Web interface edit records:
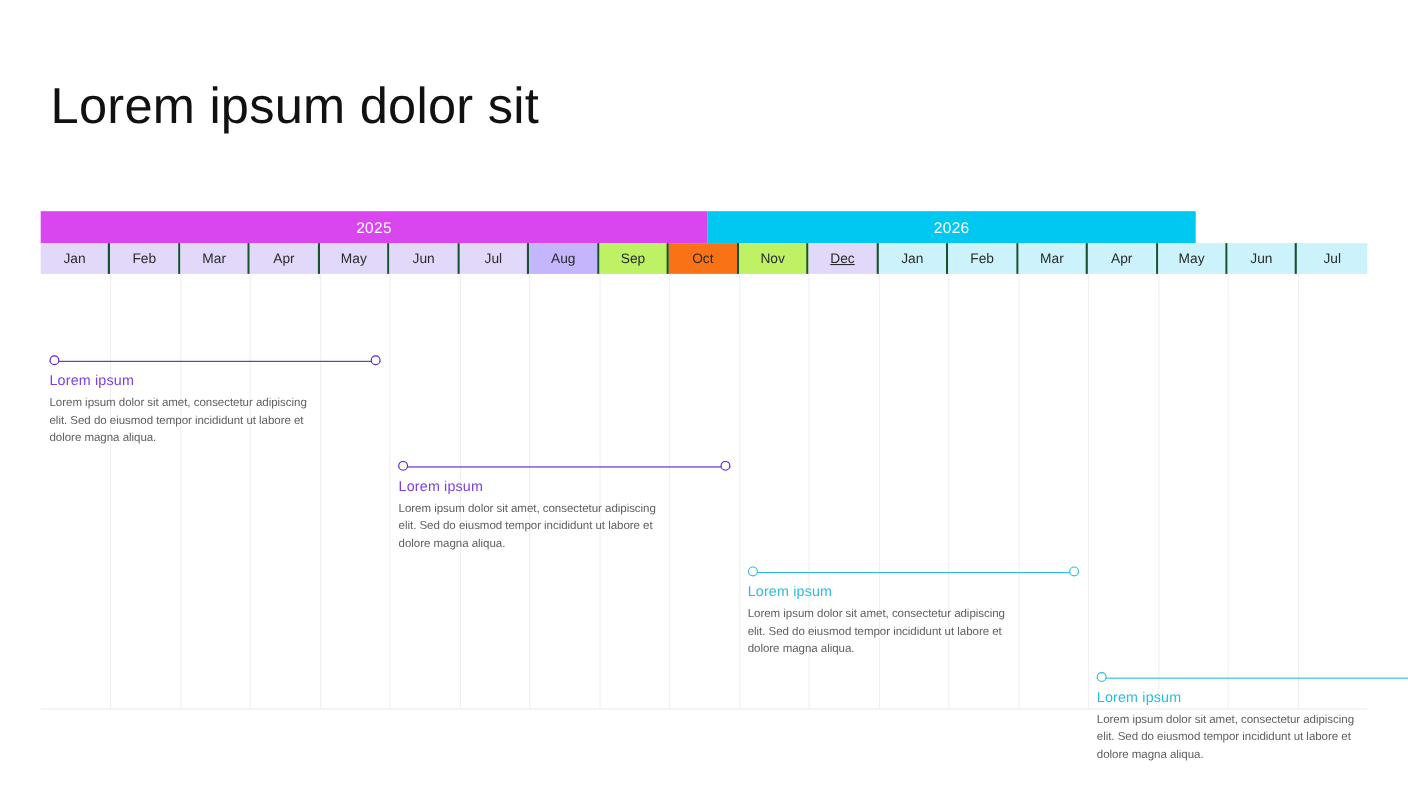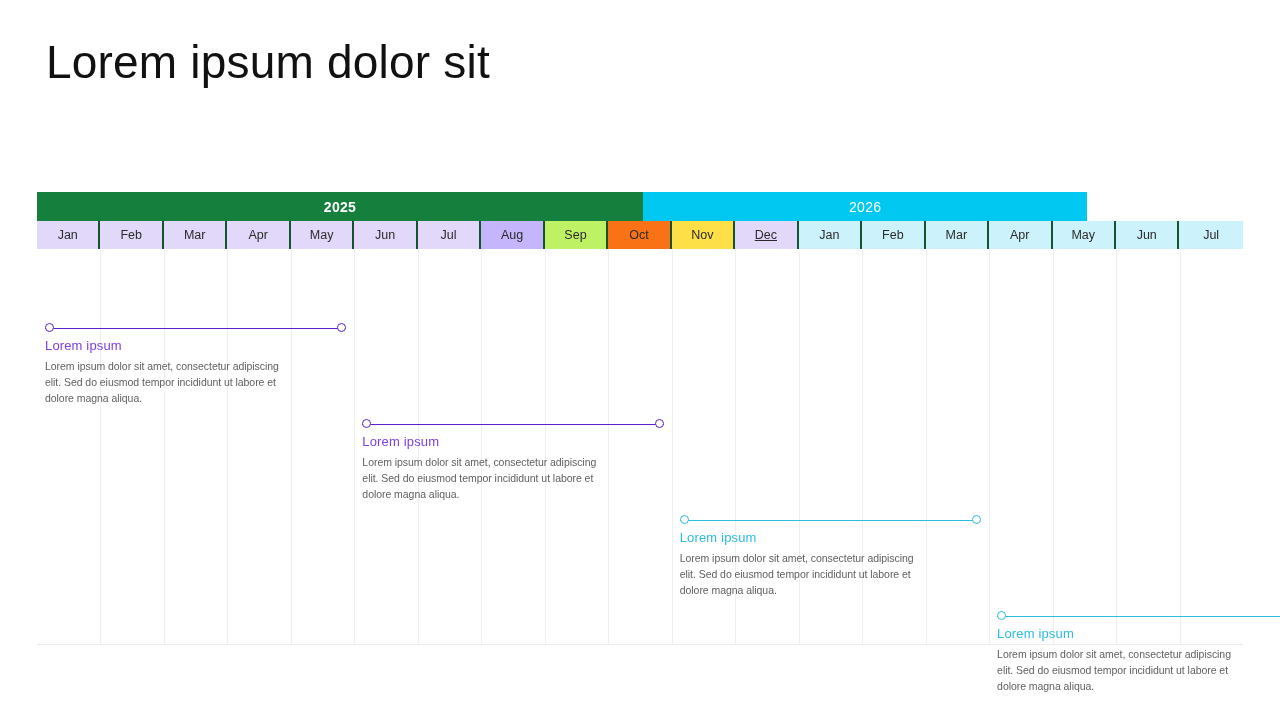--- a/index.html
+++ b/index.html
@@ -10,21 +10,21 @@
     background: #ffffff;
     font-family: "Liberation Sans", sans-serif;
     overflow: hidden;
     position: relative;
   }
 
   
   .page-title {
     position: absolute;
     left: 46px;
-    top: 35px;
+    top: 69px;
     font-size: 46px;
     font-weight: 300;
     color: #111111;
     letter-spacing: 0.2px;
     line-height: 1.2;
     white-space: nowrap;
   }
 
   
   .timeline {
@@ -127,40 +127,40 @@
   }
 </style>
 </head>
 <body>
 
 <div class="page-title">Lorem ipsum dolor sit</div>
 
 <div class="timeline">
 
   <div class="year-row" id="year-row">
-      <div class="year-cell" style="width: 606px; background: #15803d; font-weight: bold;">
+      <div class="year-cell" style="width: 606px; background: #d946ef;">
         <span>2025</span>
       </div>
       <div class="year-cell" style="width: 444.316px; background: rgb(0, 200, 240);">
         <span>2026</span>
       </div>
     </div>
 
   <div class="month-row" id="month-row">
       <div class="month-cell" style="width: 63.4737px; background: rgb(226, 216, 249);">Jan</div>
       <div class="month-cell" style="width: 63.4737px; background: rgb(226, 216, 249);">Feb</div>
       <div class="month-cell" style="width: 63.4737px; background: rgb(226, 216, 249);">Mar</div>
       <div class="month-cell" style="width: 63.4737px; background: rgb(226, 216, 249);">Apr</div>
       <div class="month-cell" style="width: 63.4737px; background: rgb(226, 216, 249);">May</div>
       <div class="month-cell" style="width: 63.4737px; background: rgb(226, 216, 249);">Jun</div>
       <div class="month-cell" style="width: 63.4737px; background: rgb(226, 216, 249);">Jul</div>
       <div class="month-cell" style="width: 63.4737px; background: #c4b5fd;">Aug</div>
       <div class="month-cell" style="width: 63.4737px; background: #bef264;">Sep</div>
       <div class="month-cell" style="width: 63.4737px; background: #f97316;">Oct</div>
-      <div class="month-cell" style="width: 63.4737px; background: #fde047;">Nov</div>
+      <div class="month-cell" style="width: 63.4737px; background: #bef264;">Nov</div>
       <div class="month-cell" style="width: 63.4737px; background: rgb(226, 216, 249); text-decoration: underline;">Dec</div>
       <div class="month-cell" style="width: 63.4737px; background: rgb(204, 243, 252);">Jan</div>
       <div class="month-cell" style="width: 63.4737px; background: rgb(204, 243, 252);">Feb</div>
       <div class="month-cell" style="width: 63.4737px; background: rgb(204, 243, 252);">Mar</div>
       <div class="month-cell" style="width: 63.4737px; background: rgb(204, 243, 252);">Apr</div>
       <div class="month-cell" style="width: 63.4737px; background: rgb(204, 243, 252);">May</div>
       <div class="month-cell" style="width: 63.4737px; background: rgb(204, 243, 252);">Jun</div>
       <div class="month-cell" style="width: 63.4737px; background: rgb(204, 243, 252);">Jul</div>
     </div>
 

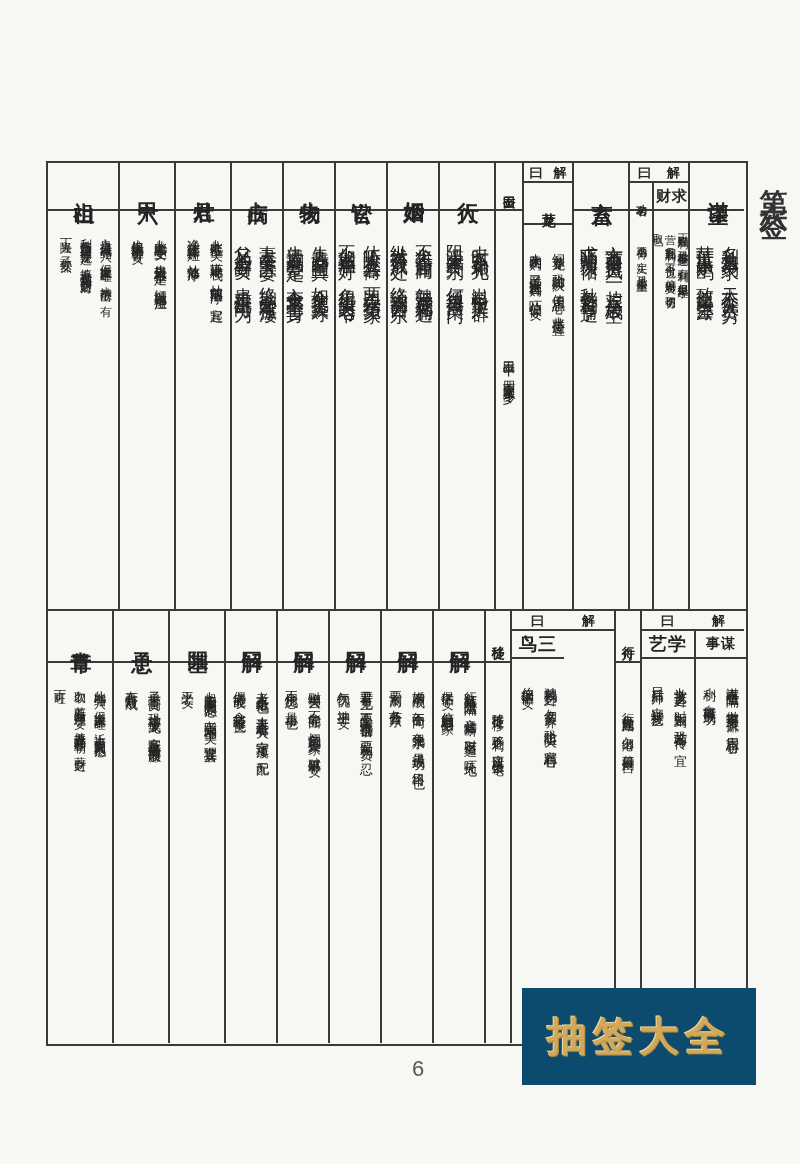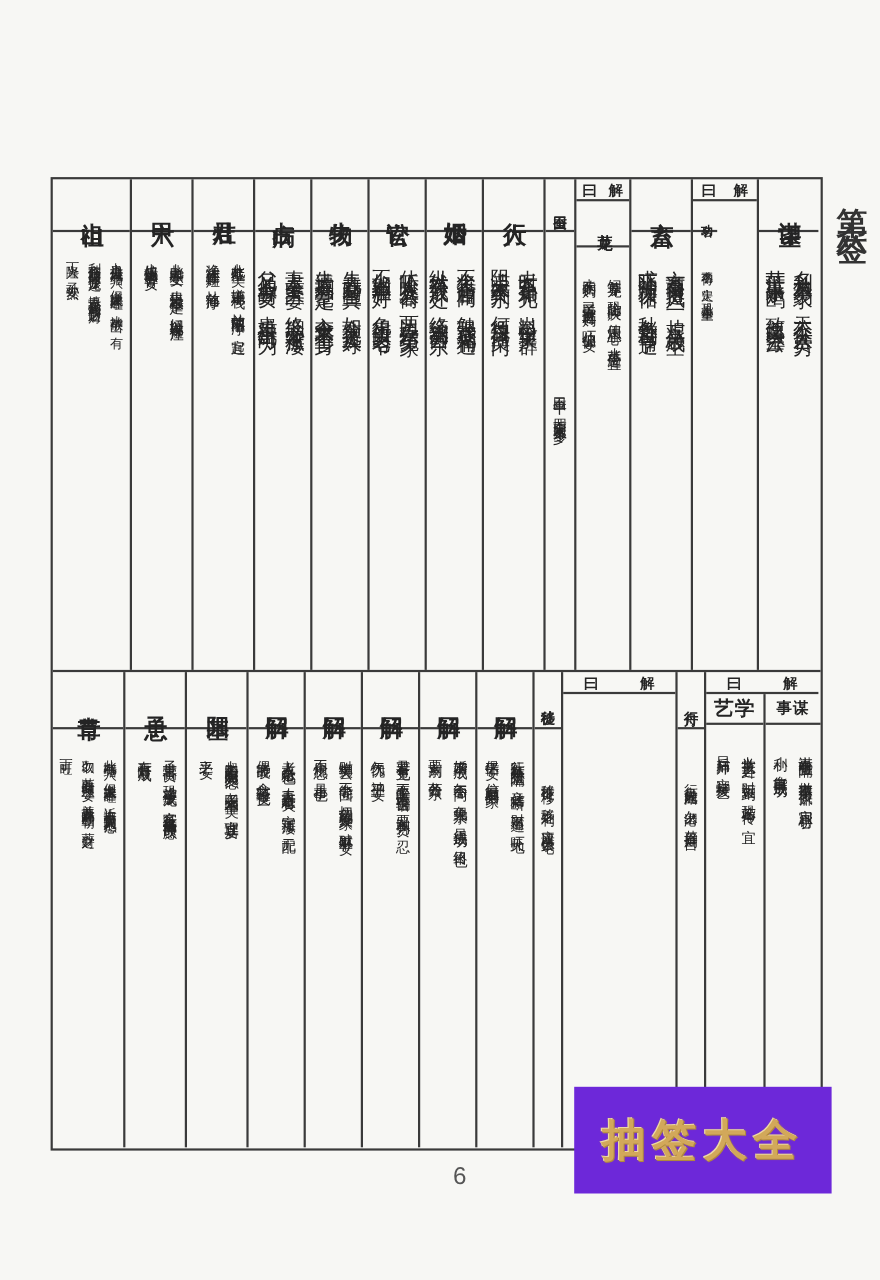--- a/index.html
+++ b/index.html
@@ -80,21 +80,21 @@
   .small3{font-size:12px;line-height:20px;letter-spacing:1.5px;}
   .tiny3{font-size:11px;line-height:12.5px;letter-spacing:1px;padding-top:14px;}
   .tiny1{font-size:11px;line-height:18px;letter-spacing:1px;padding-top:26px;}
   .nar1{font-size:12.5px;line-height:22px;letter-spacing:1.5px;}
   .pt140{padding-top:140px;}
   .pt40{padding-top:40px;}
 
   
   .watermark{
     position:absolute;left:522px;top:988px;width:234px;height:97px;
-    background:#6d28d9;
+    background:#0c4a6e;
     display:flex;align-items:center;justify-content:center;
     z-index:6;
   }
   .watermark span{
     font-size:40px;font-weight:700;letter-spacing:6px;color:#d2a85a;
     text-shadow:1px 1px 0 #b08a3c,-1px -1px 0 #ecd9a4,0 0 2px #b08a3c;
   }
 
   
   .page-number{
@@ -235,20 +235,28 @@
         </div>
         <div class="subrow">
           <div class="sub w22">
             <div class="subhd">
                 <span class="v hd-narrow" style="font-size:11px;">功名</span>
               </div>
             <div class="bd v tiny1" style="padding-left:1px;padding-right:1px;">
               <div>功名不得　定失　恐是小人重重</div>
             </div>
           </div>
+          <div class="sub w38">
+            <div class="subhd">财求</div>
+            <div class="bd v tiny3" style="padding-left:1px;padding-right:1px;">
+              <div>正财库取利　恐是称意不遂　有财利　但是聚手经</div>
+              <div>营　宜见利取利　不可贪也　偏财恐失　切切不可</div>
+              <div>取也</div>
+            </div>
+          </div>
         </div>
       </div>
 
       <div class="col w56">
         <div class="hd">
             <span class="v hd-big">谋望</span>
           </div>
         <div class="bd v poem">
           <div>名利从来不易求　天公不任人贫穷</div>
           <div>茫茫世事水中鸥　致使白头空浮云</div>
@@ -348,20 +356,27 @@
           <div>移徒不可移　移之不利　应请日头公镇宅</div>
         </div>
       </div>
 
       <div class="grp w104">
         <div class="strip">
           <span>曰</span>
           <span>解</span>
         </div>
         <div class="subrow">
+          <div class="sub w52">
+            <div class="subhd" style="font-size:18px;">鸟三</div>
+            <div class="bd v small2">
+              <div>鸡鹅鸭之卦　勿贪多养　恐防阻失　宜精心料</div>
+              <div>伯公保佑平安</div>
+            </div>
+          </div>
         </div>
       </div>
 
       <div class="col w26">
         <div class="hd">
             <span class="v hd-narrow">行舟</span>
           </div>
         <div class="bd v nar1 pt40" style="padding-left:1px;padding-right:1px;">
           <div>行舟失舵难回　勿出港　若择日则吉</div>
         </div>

**Problem statement:**
Would you transcribe all of the data exactly, apart from its pictures?

**Worked solution:**
--- a/index.html
+++ b/index.html
@@ -10,21 +10,21 @@
     background: #ffffff;
     font-family: "Liberation Sans", sans-serif;
     overflow: hidden;
     position: relative;
   }
 
   
   .page-title {
     position: absolute;
     left: 46px;
-    top: 35px;
+    top: 69px;
     font-size: 46px;
     font-weight: 300;
     color: #111111;
     letter-spacing: 0.2px;
     line-height: 1.2;
     white-space: nowrap;
   }
 
   
   .timeline {
@@ -127,40 +127,40 @@
   }
 </style>
 </head>
 <body>
 
 <div class="page-title">Lorem ipsum dolor sit</div>
 
 <div class="timeline">
 
   <div class="year-row" id="year-row">
-      <div class="year-cell" style="width: 606px; background: #15803d; font-weight: bold;">
+      <div class="year-cell" style="width: 606px; background: #d946ef;">
         <span>2025</span>
       </div>
       <div class="year-cell" style="width: 444.316px; background: rgb(0, 200, 240);">
         <span>2026</span>
       </div>
     </div>
 
   <div class="month-row" id="month-row">
       <div class="month-cell" style="width: 63.4737px; background: rgb(226, 216, 249);">Jan</div>
       <div class="month-cell" style="width: 63.4737px; background: rgb(226, 216, 249);">Feb</div>
       <div class="month-cell" style="width: 63.4737px; background: rgb(226, 216, 249);">Mar</div>
       <div class="month-cell" style="width: 63.4737px; background: rgb(226, 216, 249);">Apr</div>
       <div class="month-cell" style="width: 63.4737px; background: rgb(226, 216, 249);">May</div>
       <div class="month-cell" style="width: 63.4737px; background: rgb(226, 216, 249);">Jun</div>
       <div class="month-cell" style="width: 63.4737px; background: rgb(226, 216, 249);">Jul</div>
       <div class="month-cell" style="width: 63.4737px; background: #c4b5fd;">Aug</div>
       <div class="month-cell" style="width: 63.4737px; background: #bef264;">Sep</div>
       <div class="month-cell" style="width: 63.4737px; background: #f97316;">Oct</div>
-      <div class="month-cell" style="width: 63.4737px; background: #fde047;">Nov</div>
+      <div class="month-cell" style="width: 63.4737px; background: #bef264;">Nov</div>
       <div class="month-cell" style="width: 63.4737px; background: rgb(226, 216, 249); text-decoration: underline;">Dec</div>
       <div class="month-cell" style="width: 63.4737px; background: rgb(204, 243, 252);">Jan</div>
       <div class="month-cell" style="width: 63.4737px; background: rgb(204, 243, 252);">Feb</div>
       <div class="month-cell" style="width: 63.4737px; background: rgb(204, 243, 252);">Mar</div>
       <div class="month-cell" style="width: 63.4737px; background: rgb(204, 243, 252);">Apr</div>
       <div class="month-cell" style="width: 63.4737px; background: rgb(204, 243, 252);">May</div>
       <div class="month-cell" style="width: 63.4737px; background: rgb(204, 243, 252);">Jun</div>
       <div class="month-cell" style="width: 63.4737px; background: rgb(204, 243, 252);">Jul</div>
     </div>
 

--- a/index.html
+++ b/index.html
@@ -80,21 +80,21 @@
   .small3{font-size:12px;line-height:20px;letter-spacing:1.5px;}
   .tiny3{font-size:11px;line-height:12.5px;letter-spacing:1px;padding-top:14px;}
   .tiny1{font-size:11px;line-height:18px;letter-spacing:1px;padding-top:26px;}
   .nar1{font-size:12.5px;line-height:22px;letter-spacing:1.5px;}
   .pt140{padding-top:140px;}
   .pt40{padding-top:40px;}
 
   
   .watermark{
     position:absolute;left:522px;top:988px;width:234px;height:97px;
-    background:#6d28d9;
+    background:#0c4a6e;
     display:flex;align-items:center;justify-content:center;
     z-index:6;
   }
   .watermark span{
     font-size:40px;font-weight:700;letter-spacing:6px;color:#d2a85a;
     text-shadow:1px 1px 0 #b08a3c,-1px -1px 0 #ecd9a4,0 0 2px #b08a3c;
   }
 
   
   .page-number{
@@ -235,20 +235,28 @@
         </div>
         <div class="subrow">
           <div class="sub w22">
             <div class="subhd">
                 <span class="v hd-narrow" style="font-size:11px;">功名</span>
               </div>
             <div class="bd v tiny1" style="padding-left:1px;padding-right:1px;">
               <div>功名不得　定失　恐是小人重重</div>
             </div>
           </div>
+          <div class="sub w38">
+            <div class="subhd">财求</div>
+            <div class="bd v tiny3" style="padding-left:1px;padding-right:1px;">
+              <div>正财库取利　恐是称意不遂　有财利　但是聚手经</div>
+              <div>营　宜见利取利　不可贪也　偏财恐失　切切不可</div>
+              <div>取也</div>
+            </div>
+          </div>
         </div>
       </div>
 
       <div class="col w56">
         <div class="hd">
             <span class="v hd-big">谋望</span>
           </div>
         <div class="bd v poem">
           <div>名利从来不易求　天公不任人贫穷</div>
           <div>茫茫世事水中鸥　致使白头空浮云</div>
@@ -348,20 +356,27 @@
           <div>移徒不可移　移之不利　应请日头公镇宅</div>
         </div>
       </div>
 
       <div class="grp w104">
         <div class="strip">
           <span>曰</span>
           <span>解</span>
         </div>
         <div class="subrow">
+          <div class="sub w52">
+            <div class="subhd" style="font-size:18px;">鸟三</div>
+            <div class="bd v small2">
+              <div>鸡鹅鸭之卦　勿贪多养　恐防阻失　宜精心料</div>
+              <div>伯公保佑平安</div>
+            </div>
+          </div>
         </div>
       </div>
 
       <div class="col w26">
         <div class="hd">
             <span class="v hd-narrow">行舟</span>
           </div>
         <div class="bd v nar1 pt40" style="padding-left:1px;padding-right:1px;">
           <div>行舟失舵难回　勿出港　若择日则吉</div>
         </div>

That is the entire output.